Two Americans and a Briton won the 2020 Nobel Prize in Medicine for their discovery of the hepatitis C virus. The award to Harvey J. Alter, Michael Houghton, and Charles M. Rice was announced on Monday, October 5, 2020. Read story here.
Hepatitis C is a slow-acting viral infection spread by blood transfusions, needles, or unsterile medical equipment that attacks the liver, leading to complications that kill roughly half a million people a year, primarily in Africa and Asia. In the United States, it spreads primarily by drug users using contaminated needles.
Wikipedia describes the discovery of hepatitis C as follows:
In the mid-1970s, Harvey J. Alter, Chief of the Infectious Disease Section in the Department of Transfusion Medicine at the National Institutes of Health, and his research team demonstrated how most post-transfusion hepatitis cases were not due to hepatitis A or B viruses. Despite this discovery, international research efforts to identify the virus, initially called non-A, non-B hepatitis (NANBH), failed for the next decade. In 1987, Michael Houghton, Qui-Lim Choo, and George Kuo at Chiron Corporation, collaborating with Daniel W. Bradley at the Centers for Disease Control and Prevention, used a novel molecular cloning approach to identify the unknown organism and develop a diagnostic test. In 1988, Alter confirmed the virus by verifying its presence in a panel of NANBH specimens. In April 1989, the discovery of HCV was published in two articles in the journal Science. The discovery led to significant improvements in diagnosis and improved antiviral treatment. In 2000, Drs. Alter and Houghton were honored with the Lasker Award for Clinical Medical Research for “pioneering work leading to the discovery of the virus that causes hepatitis C and the development of screening methods that reduced the risk of blood transfusion-associated hepatitis in the U.S. from 30% in 1970 to virtually zero in 2000.”

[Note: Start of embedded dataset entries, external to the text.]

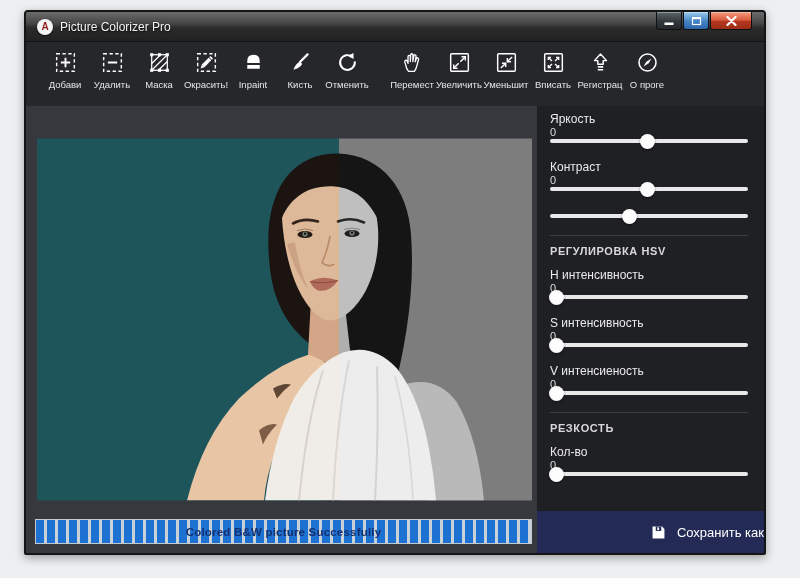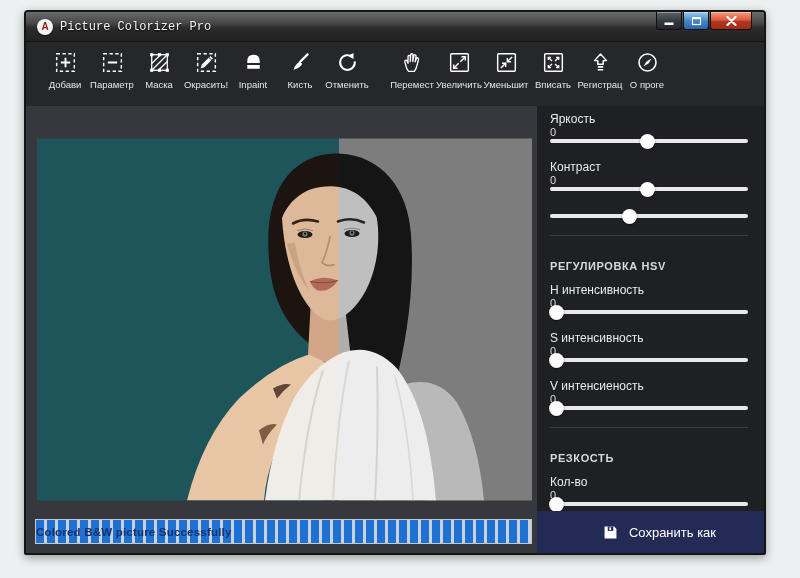--- a/index.html
+++ b/index.html
@@ -20,7 +20,7 @@
     display:flex; align-items:center; justify-content:center; margin-right:7px;
     box-shadow:0 1px 2px rgba(0,0,0,.6); }
   .app-icon-letter { font-size:10px; font-weight:bold; color:#8d1f1f; line-height:1; }
-  .title { font-size:12px; color:#f4f4f4; text-shadow:0 1px 2px #000;font-family:Liberation Mono, monospace; }
+  .title { font-size:12px; color:#f4f4f4; text-shadow:0 1px 2px #000; }
   .win-controls { position:absolute; top:0; right:12px; display:flex; gap:1px; }
   .wc { height:18px; border:1px solid #0e1214; border-top:none; border-radius:0 0 3px 3px;
     display:flex; align-items:center; justify-content:center; cursor:pointer;

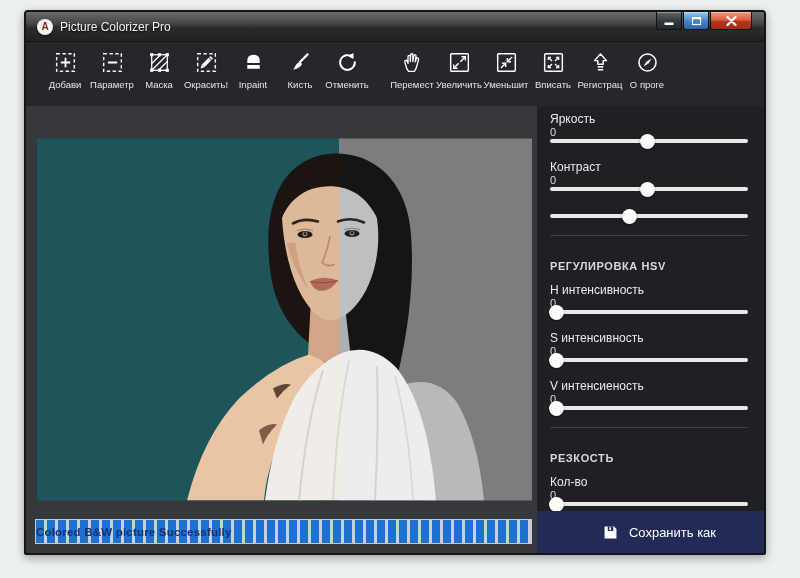--- a/index.html
+++ b/index.html
@@ -113,7 +113,7 @@
           <rect x="4.5" y="4.5" width="17" height="17" fill="none" stroke="#fff" stroke-width="1.4" stroke-dasharray="3.2 2.4"></rect>
           <line x1="8.5" y1="13" x2="17.5" y2="13" stroke="#fff" stroke-width="1.8"></line>
         </svg>
-        <span class="tb-label">Параметр</span>
+        <span class="tb-label">Удалить</span>
       </button>
 
       <button class="tb-btn">

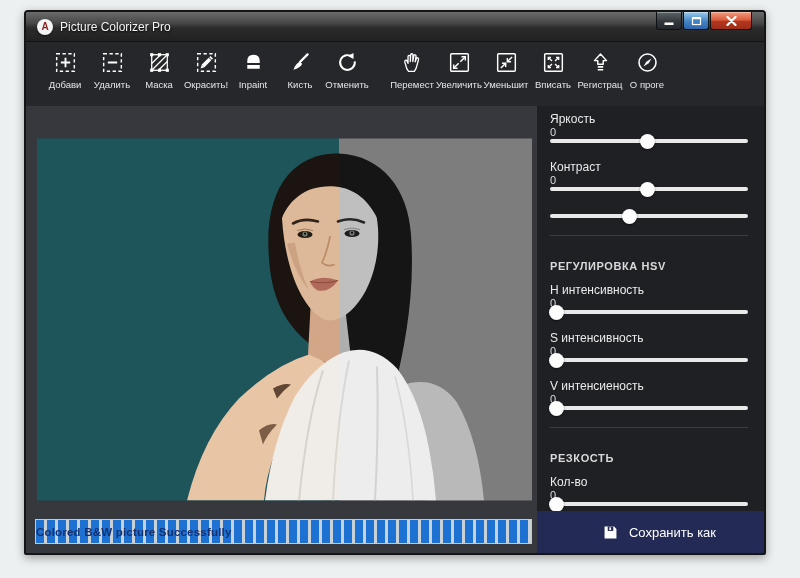--- a/index.html
+++ b/index.html
@@ -60,7 +60,7 @@
   .track-line { position:absolute; left:0; right:0; top:6px; height:4px; background:#e9e9e9; border-radius:2px; }
   .slider-thumb { position:absolute; top:0.5px; width:15px; height:15px; border-radius:50%;
     background:#fdfdfd; box-shadow:0 1px 2px rgba(0,0,0,.5); cursor:grab; }
-  .section { border-top:1px solid #3c3d42; margin-top:4px; padding-top:24px; }
+  .section { border-top:1px solid #3c3d42; margin-top:4px; padding-top:9px; }
   .section-header { font-size:11px; font-weight:bold; letter-spacing:.6px; color:#d9d9d9; margin-bottom:11px; }
   .save-btn { position:absolute; left:0; right:0; bottom:0; height:42px; border:none;
     background:#232a55; color:#fff; display:flex; align-items:center; justify-content:center;

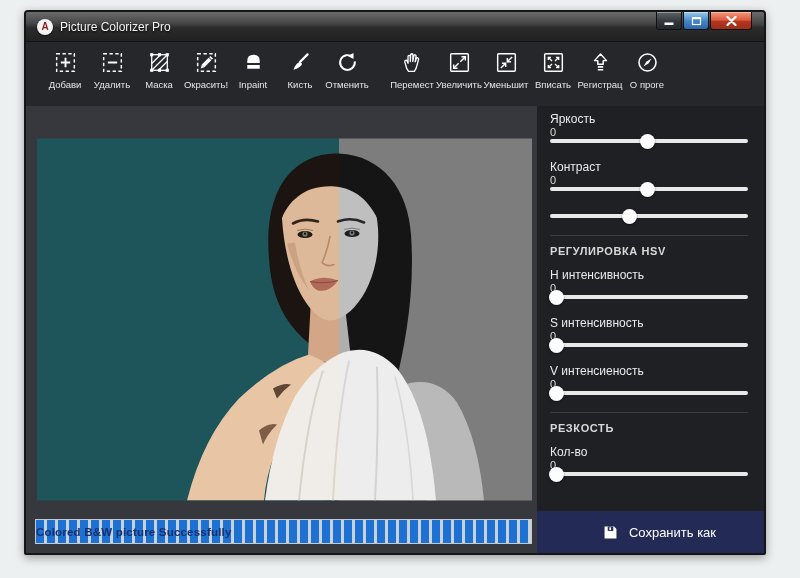--- a/index.html
+++ b/index.html
@@ -47,7 +47,7 @@
 
   .progress { position:absolute; left:9px; right:5px; bottom:9px; height:25px;
     background:repeating-linear-gradient(90deg,#1c71d3 0 8px,#c9d1d8 8px 11px);
-    border:1px solid #c2cad1; display:flex; align-items:center; justify-content:flex-start; }
+    border:1px solid #c2cad1; display:flex; align-items:center; justify-content:center; }
   .progress-text { font-size:11.5px; font-weight:bold; color:#16306e; letter-spacing:.2px; }
 
   

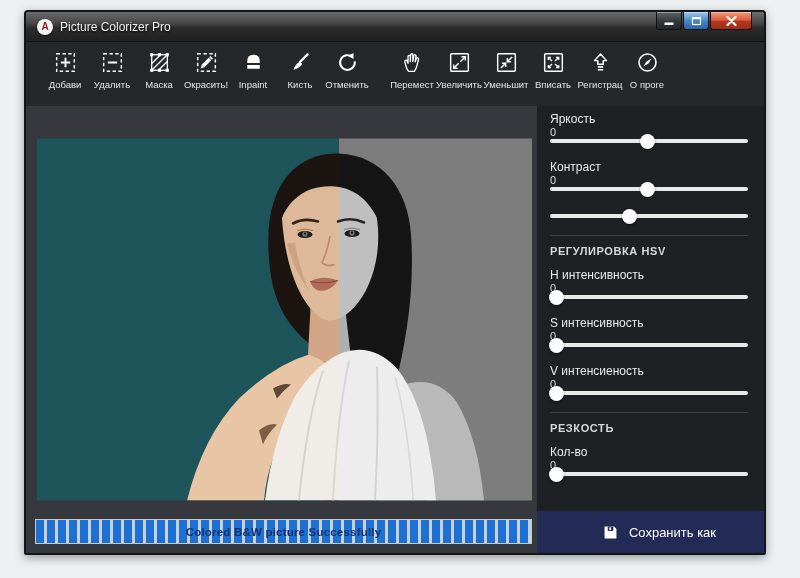--- a/index.html
+++ b/index.html
@@ -63,7 +63,7 @@
   .section { border-top:1px solid #3c3d42; margin-top:4px; padding-top:9px; }
   .section-header { font-size:11px; font-weight:bold; letter-spacing:.6px; color:#d9d9d9; margin-bottom:11px; }
   .save-btn { position:absolute; left:0; right:0; bottom:0; height:42px; border:none;
-    background:#232a55; color:#fff; display:flex; align-items:center; justify-content:center;
+    background:#232a55; color:#fff; display:flex; align-items:center; justify-content:flex-end;
     gap:9px; font-size:13px; cursor:pointer; font-family:inherit;padding-left:16px; }
 </style>
 </head>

and Dr. Rice’s role as follows:
Rice … received his PhD in biochemistry from the California Institute of Technology, where he studied RNA viruses …. While at Caltech, he was involved in researching the genome of the Sindbis virus and the establishment of flaviviruses as their own family of viruses. The strain of yellow fever virus he used for this work was eventually used for the development of the yellow fever vaccine. This led him to his work in the related hepatitis C virus for which he has won many awards. … He was the editor of Journal of Experimental Medicine from 2003 to 2007, Journal of Virology from 2003 to 2008, and PLoS Pathogens from 2005 to present. He has been an author of over 400 peer-reviewed publications.
Currently, there is no vaccine for hepatitis C, but treatment drugs have been developed with high cure rates, although their high cost limits access to them.